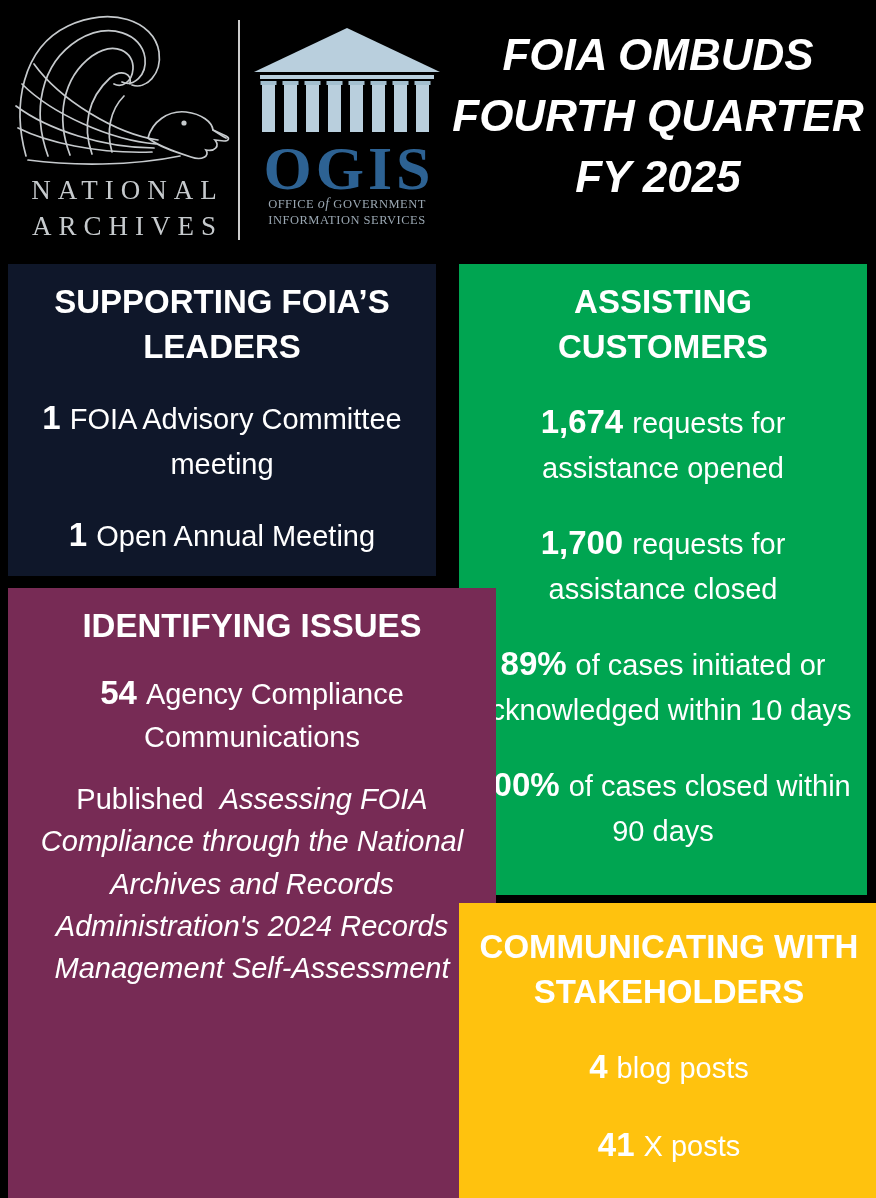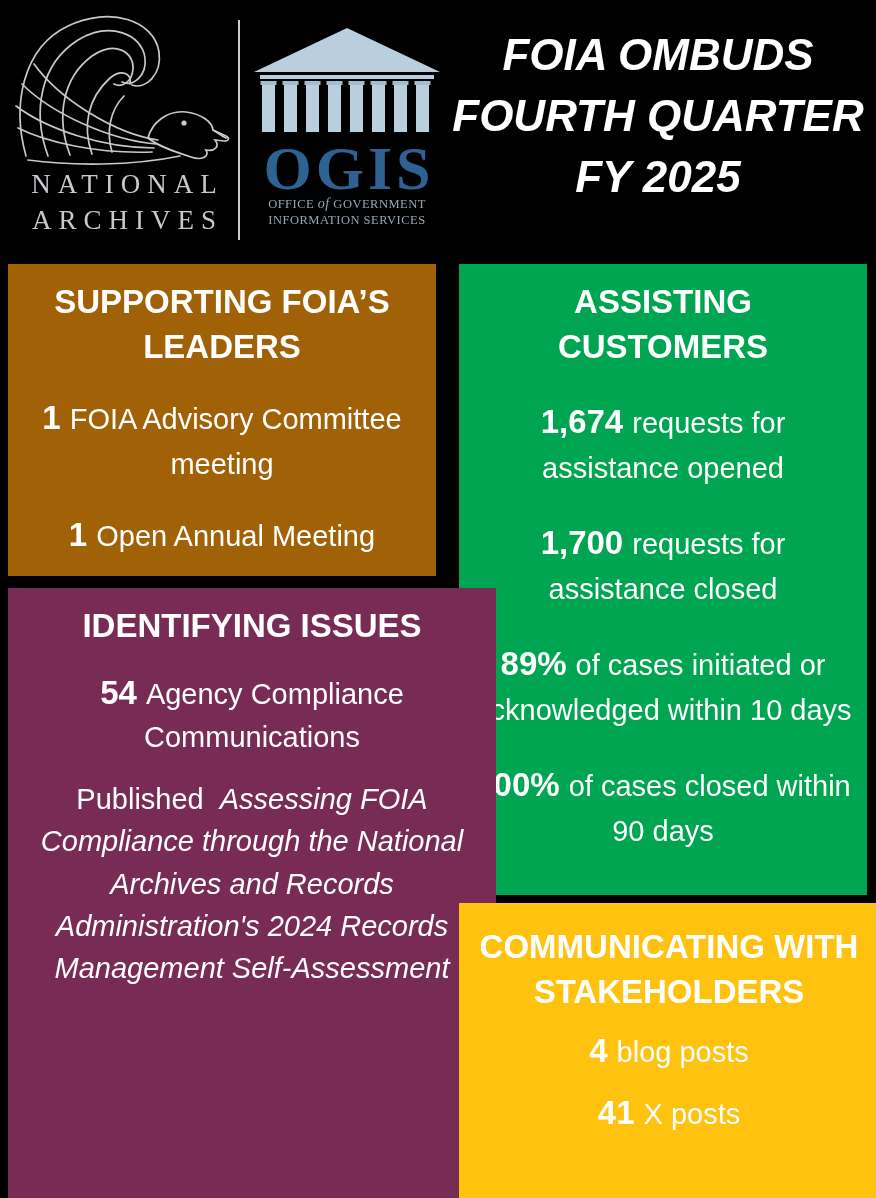"NATIONAL" #na-wordmark { top: 166px -> 172px }
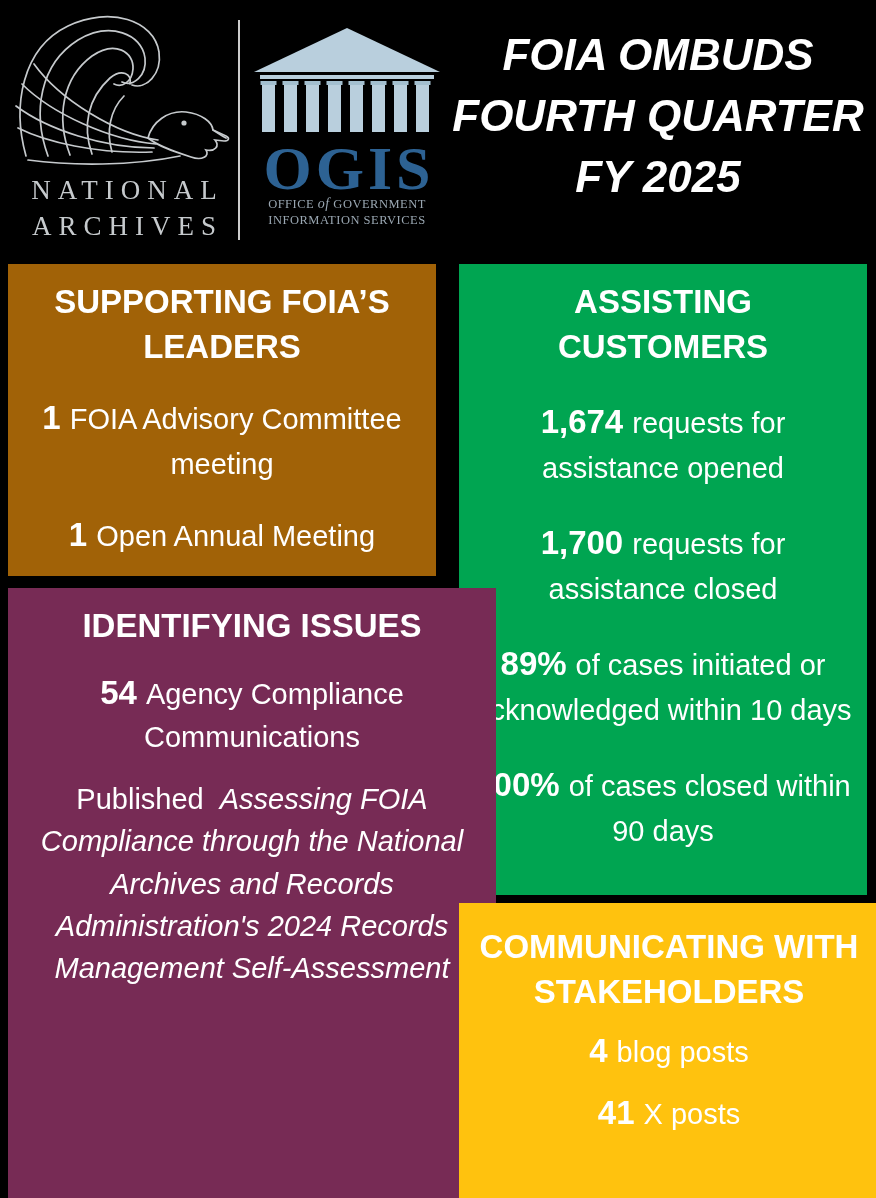"SUPPORTING FOIA’S LEADERS" section.box { background-color: #a16207 -> #0f172a }
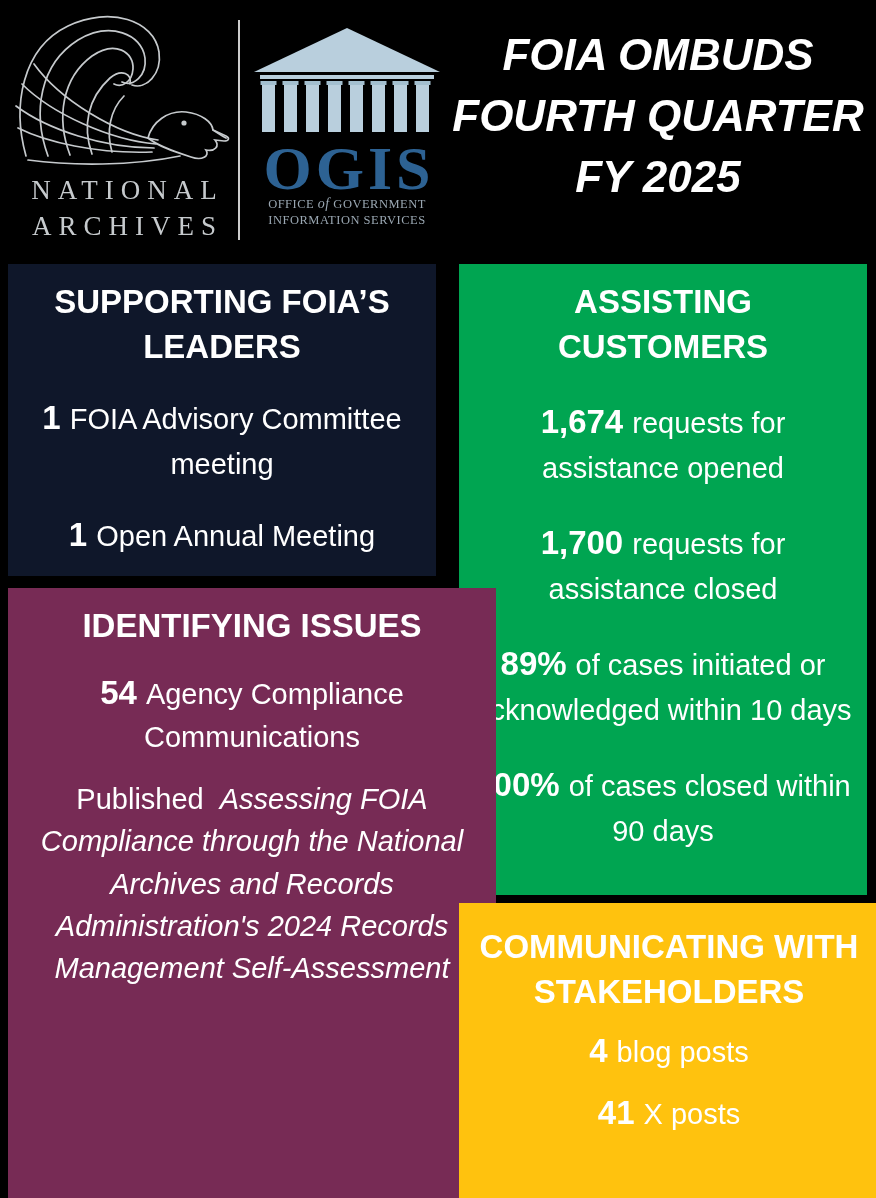"4 blog posts" #box-communicating .stat { margin-top: 12px -> 28px }
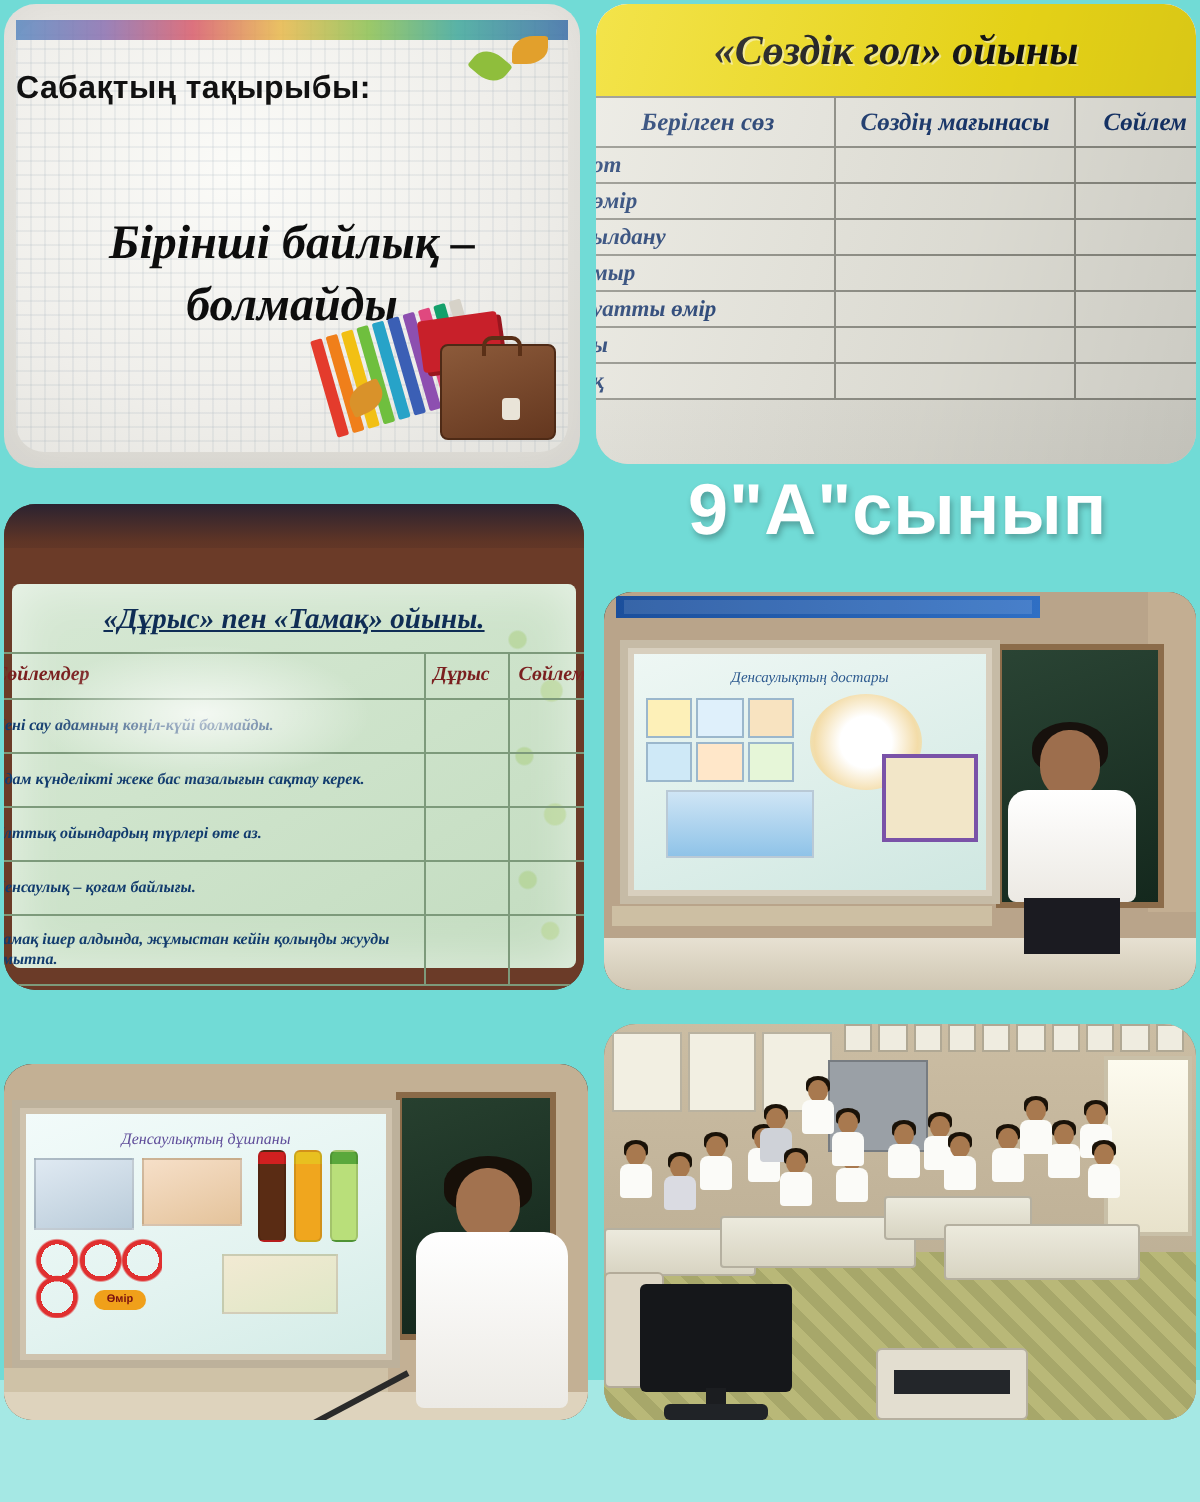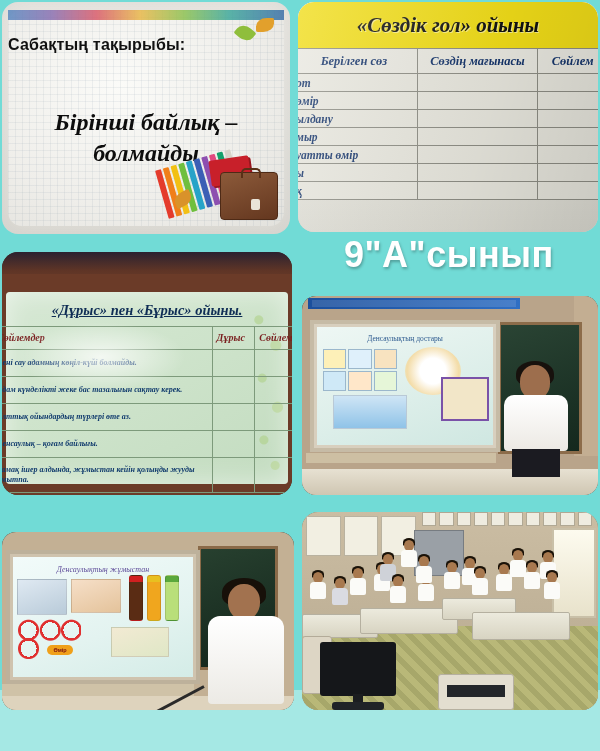"«Дұрыс» пен «Бұрыс» ойыны." div.bhead { text: Бұрыс -> Тамақ }
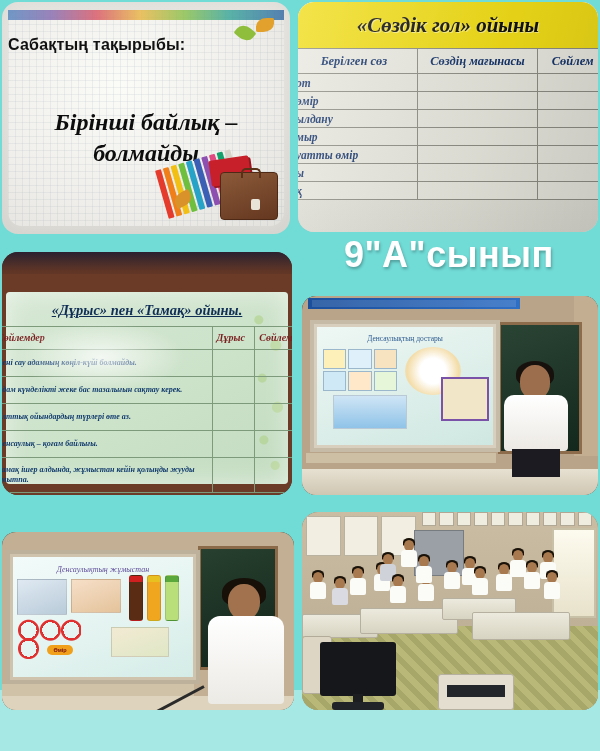"Денсаулықтың достары" #p-teacher1 .slidetitle { font-style: none -> italic }
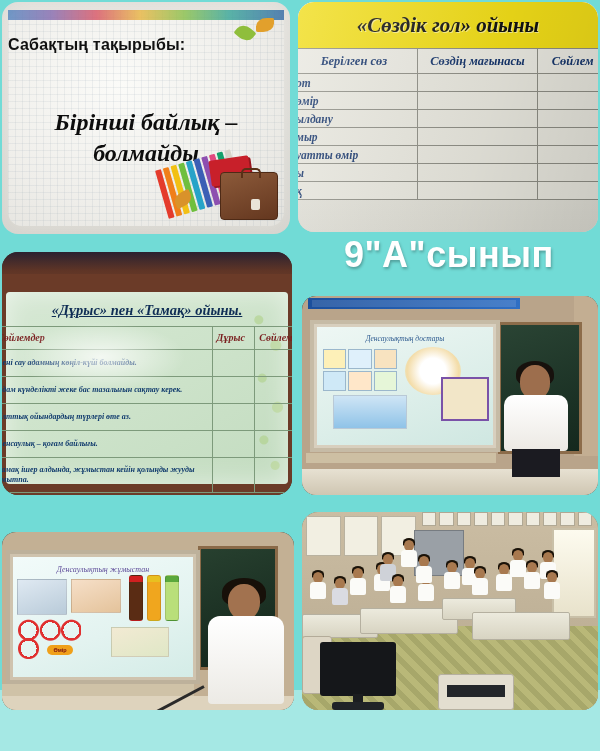"Денсаулықтың жұмыстан" div.slidetitle { text: жұмыстан -> дұшпаны }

◆ **Description of the task**: Only the lines from the line with "font-style: none ->" to the end of the records should be repeated, exactly and without pictures.

◆ **Solution for this task**:
"Денсаулықтың достары" #p-teacher1 .slidetitle { font-style: none -> italic }
"Денсаулықтың жұмыстан" div.slidetitle { text: жұмыстан -> дұшпаны }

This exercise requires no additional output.